Re-reading Calamus (1967)
by Richard Fein
How could I have taken so long to understand you, Walt?
How could I not have known what you were about?
How could I not have seen why poetry was not enough for you?
How could I have read you and read you and not have possessed you?
I failed to take you literally, failed to take you at your true word,
failed by taking you for democratic oracle, national prophet, hymnist
of brotherhood,
I abstracting “comerado,” “companion,” “brother,” “lover,”
abstracting “the new person drawn to me,” “the one I love,” “comrade lover,”
abstracting “Calamus taste,” “tongue aromatic,” “herbage of my breast.”

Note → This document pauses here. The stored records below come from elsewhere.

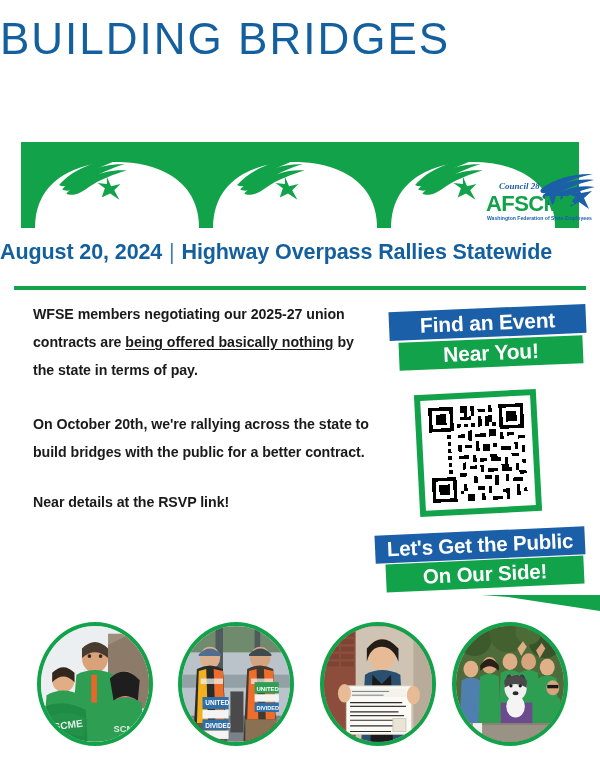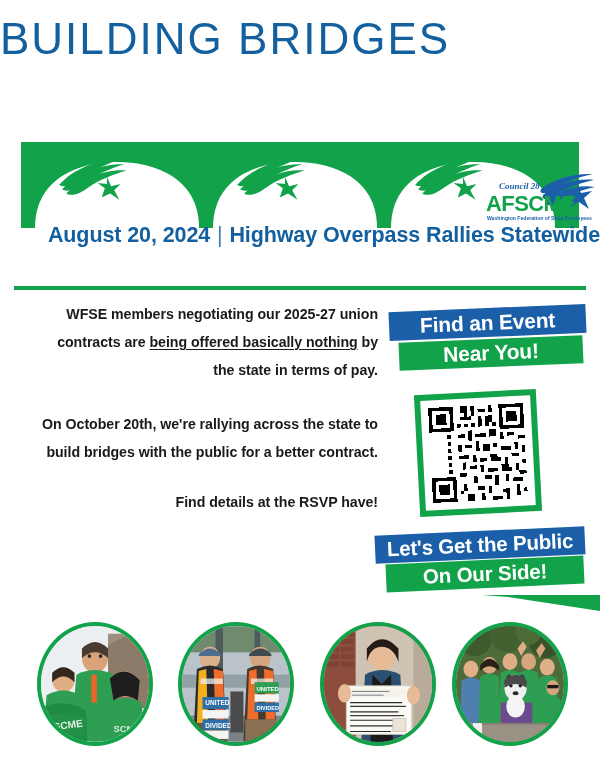"August 20, 2024 | Highway" .dateline { text-align: right -> left; top: 223px -> 240px }
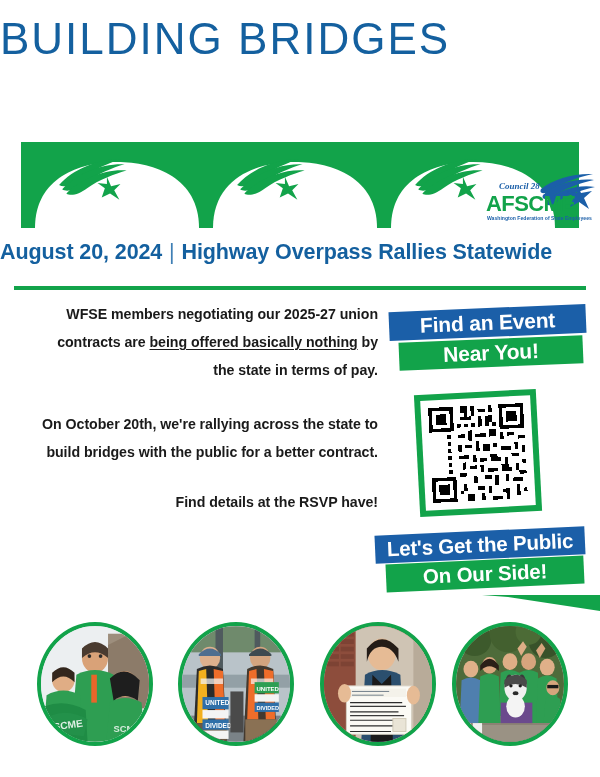"WFSE members negotiating our 2025-27" .body-col { text-align: right -> none }
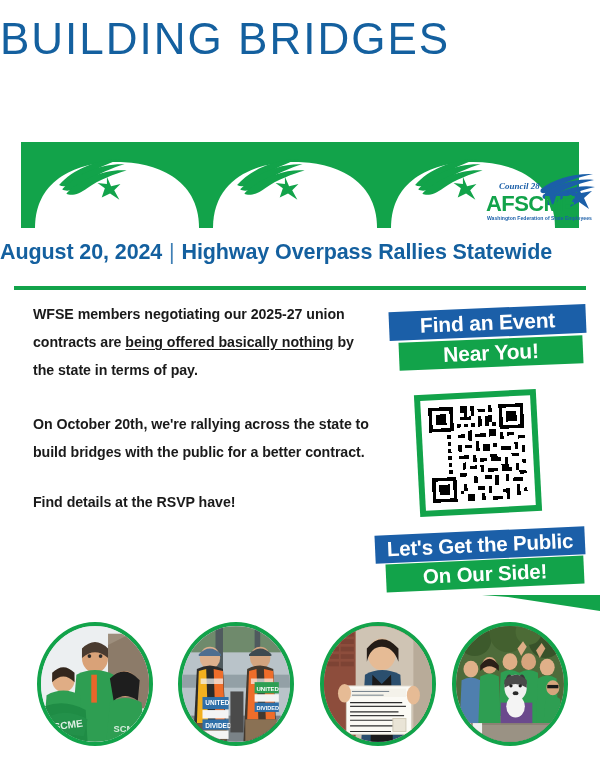"Find details at the RSVP" p { text: Find details at the RSVP have -> Near details at the RSVP link }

Forgive my conversions of you to professings of democracy, to escapist-ideals,
forgive my tenured life that failed to see all you were angling towards,
readying for, desired.
Oh, how removed I was from all that was amorous and fluid and pressing
in your lines,
oh, how off-base my notions about you—the evasions in my teaching, my book,
my life,
oh, Walt, I, the teacher of reading, myself never knew how to read,
oh, only now do I see that you even turned the dead Lincoln into the lost comerado,
oh, now on the edge of retirement I become free to read you truly and even see
how you in all your editions and shiftings of poems and re-writings
and omissions,
how you in all your selves’ effusions and obscure hintings of an unrevealed life,
how you in your kaballah-like code for the initials of a lover,
how you in all your mutations and entertainings of multitudes
were giving off signs you were afraid of yourself, of being exposed, of being
spotted behind the blinds.
So, you even misled me, as I misled myself, as you misled yourself,
so, it turns out we are closer than either of us imagined,
so, you look under my bootsoles with me and we see our lives revealed,
so, Walt, you and I are now turned into comerados, new persons drawn to
one another,
we two old men ready to accompany each other, to walk the shoreline, where
the last bubbles of spume reach our insteps
Copyright © 2018 by Richard Fein.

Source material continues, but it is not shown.